David Bowie, the Boxer: Former Pro Recalls Training the Musician in Dallas
David Bowie’s passing has stirred many memories. For most of us, we’re left with how his music made us feel. But for one Austinite, Bowie left a different impression — one shaped like boxing gloves.
Richard Lord’s Gym in Austin is exactly what you hoped it would be. It’s housed in what is left of an industrial stretch on North Lamar. Lord’s office walls are filled with framed photos and promotional posters for fight-nights past. The gym has one full-sized boxing ring and a smaller one. Both are filled with fighters hoping to learn from perhaps the best instructor in Austin. But long before Lord’s gym became an institution, David Bowie hired the then-professional boxer to help him learn the sweet science.
“David was having Elvis Presley phobia at that time,” Lord recalls. “Presley had passed away on tour, and he was thinking if he didn’t do some real drastic lifestyle changes, he was not going to be able to survive the rigors of the tour. So he was willing to go all out.”
It was 1983, and David Bowie was readying the Serious Moonlight Tour in Dallas at Las Colinas Studio. As the story goes, it was his chauffeur, an ex-boxer himself, who convinced Bowie that boxing was the way to get fit and to hire Lord. And Bowie was committed.
“This was on a Friday. They said, ‘You tell us whatever you need – boxing ring, gloves, heavy bag, speed bag, mirrors, everything, we’ll have it all equipped by Monday. But then I thought, ‘you know,’ and I told David, ‘Why don’t you come over? I have a gym I grew up with on 12th and Jefferson in South Oak Cliff. I want you to see my gym to see if we can work out there.’ He was all about it, that he could work out in a real gym,” Lord says.
The training lasted about six weeks. And, David Bowie being David Bowie, much of it was held in the wee hours of the morning: 4:30 a.m. runs around Bachmann Lake by Love Field, for instance. The gym location also worked, because in South Oak Cliff, Bowie was mostly anonymous.

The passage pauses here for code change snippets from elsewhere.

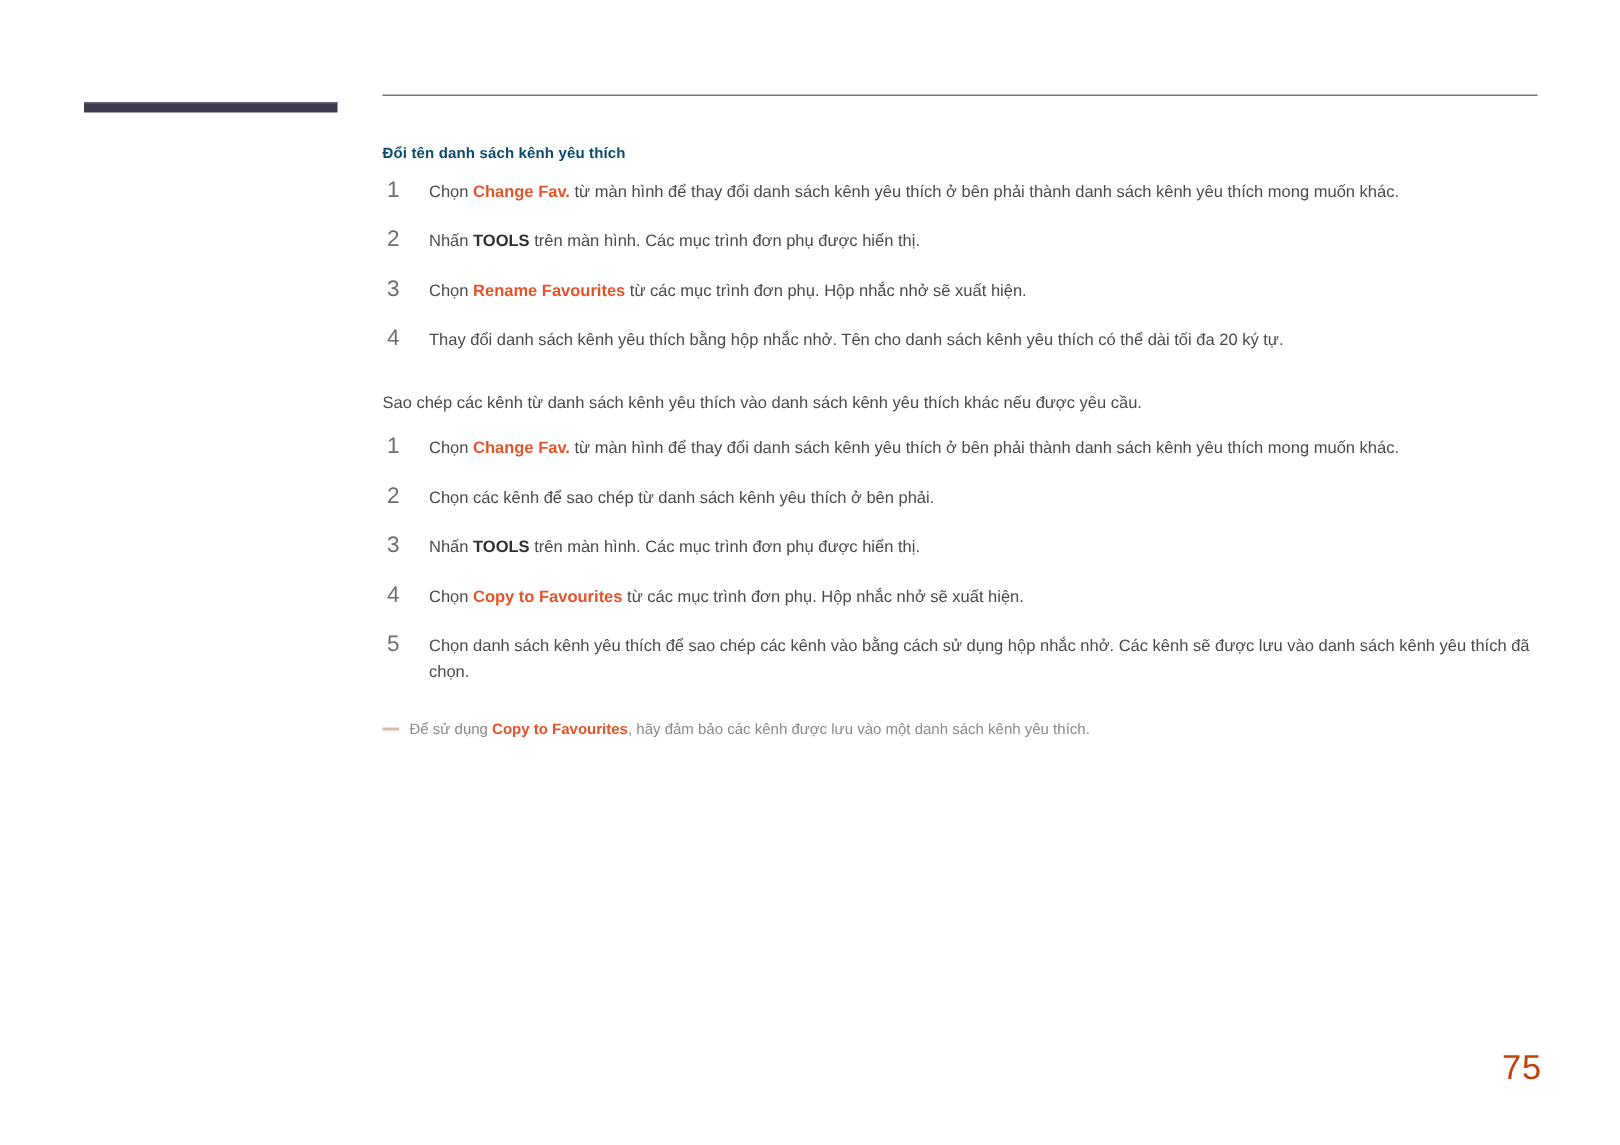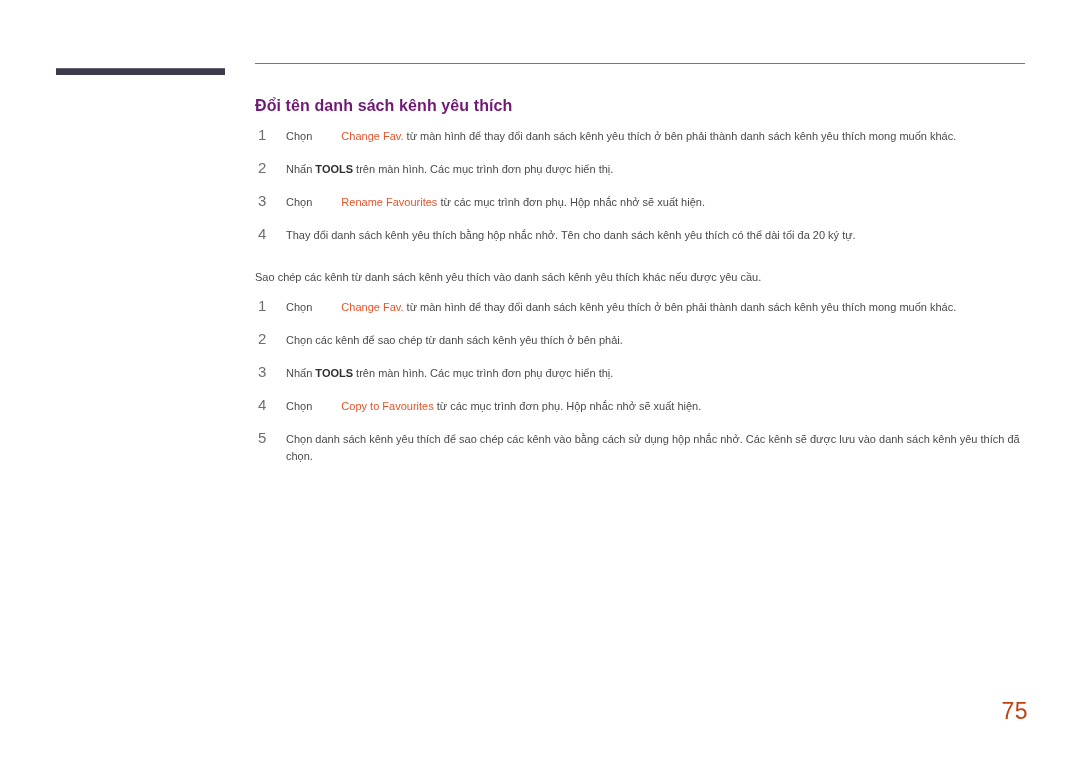"Đổi tên danh sách kênh" .section-heading { color: #701a75 -> #0c4a6e; font-size: 16px -> 10px }
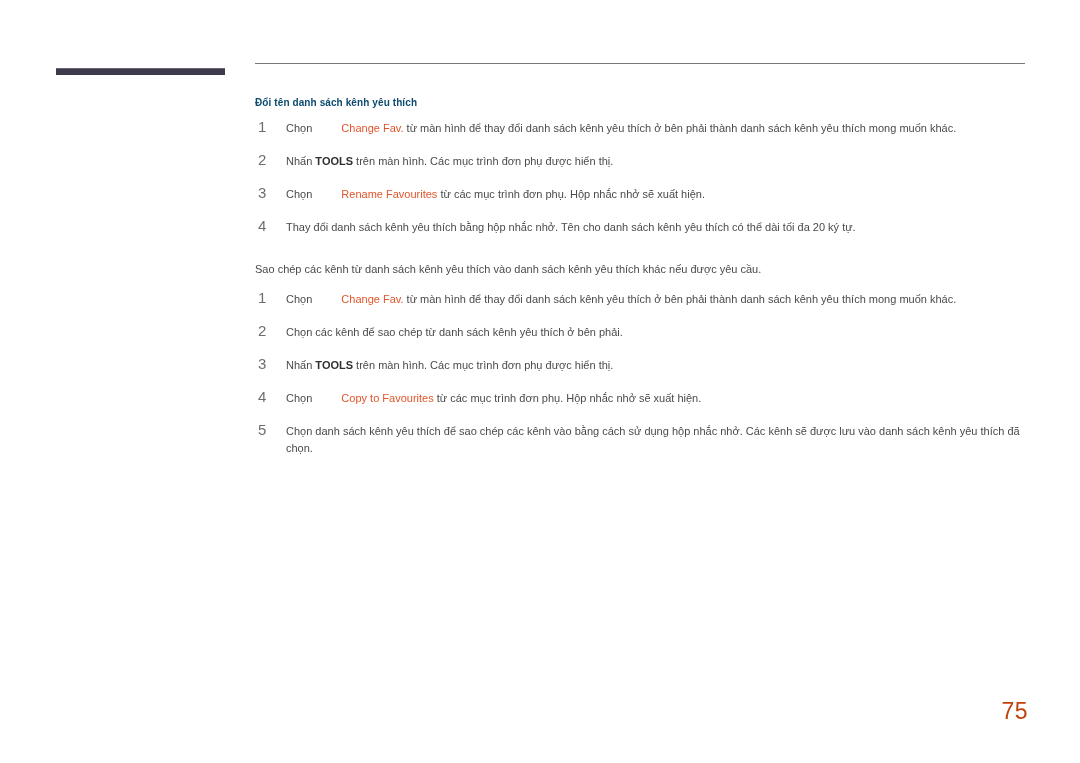"Change Fav." .ui-term { font-weight: normal -> bold; margin-left: 26px -> none }
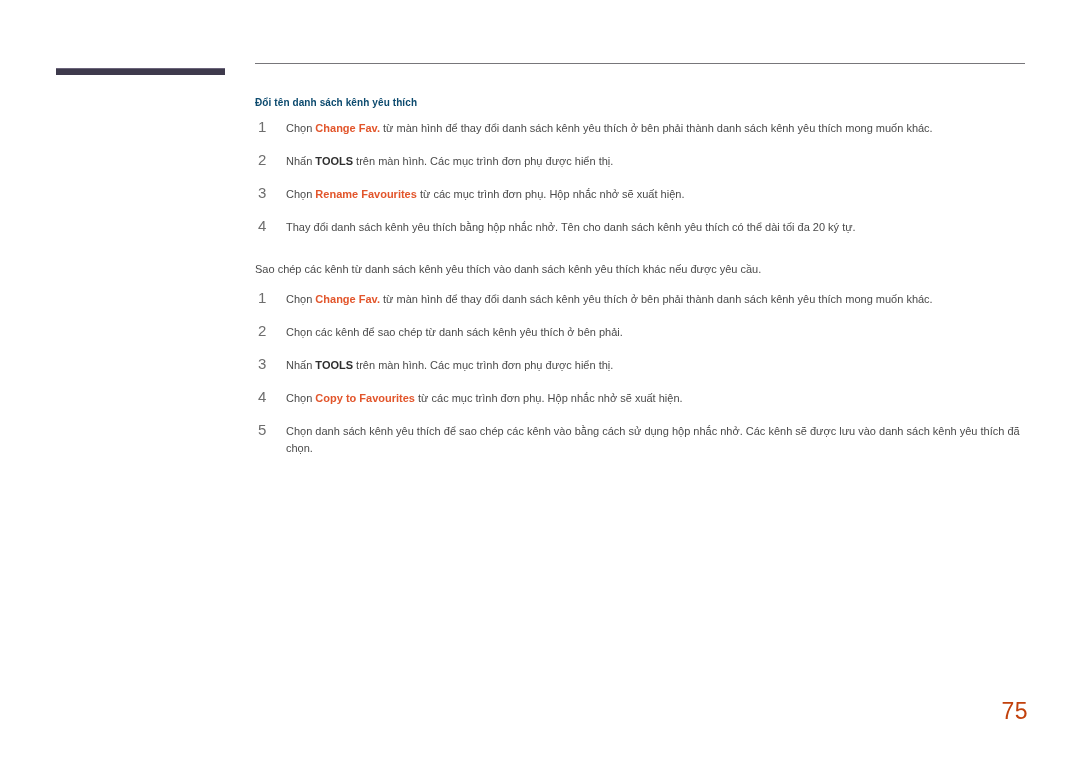"Để sử dụng Copy to" div.note { html: none -> <div> <span></span> <span>Để sử dụng </span><span>Copy to Favourites</span><span>, hãy đảm bảo các kênh được lưu vào một danh sách kênh yêu thích.</span> </div> }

“They would be walking by, these old folks, and they would see the limousine outside, and they see this great big chauffeur. I can see their wheels are churning, thinking ‘Oh, Muhammad Ali or Sugar Ray Leonard, somebody big is here.’ And they come looking up. They see him working out in there and they didn’t recognize him. They were just seeing this skinny old white guy. He couldn’t even break an egg. And he loved it that he wasn’t being recognized. He’s used to getting just stampeded by fans,” Lord says.
Lord’s daily interaction with Bowie came to an end when the tour began. And Lord had something he was working toward as well:
“I didn’t get to go on tour because I had to stay. I had a fight on ABC Wide World of Sports,” he says.
Lord says that, in a way, he used Bowie as a sparring partner to work up to his ABC fight.
“I’m probably one of the few guys that was able to hit him without going to jail,” he says.
Despite the preparation, Lord’s ABC fight ended in a draw.
The Serious Moonlight Tour was Bowie’s first to include an Austin show. He and Lord kept in touch through the years. Tours brought Bowie through town twice more. Whenever close, he would call and leave a backstage pass for Lord.
“I’m very saddened that he died, because I was just celebrating his birthday last week… just having a recollection of good times with him,” Lord says. “So I’m proud that I was able to experience what I did with him.”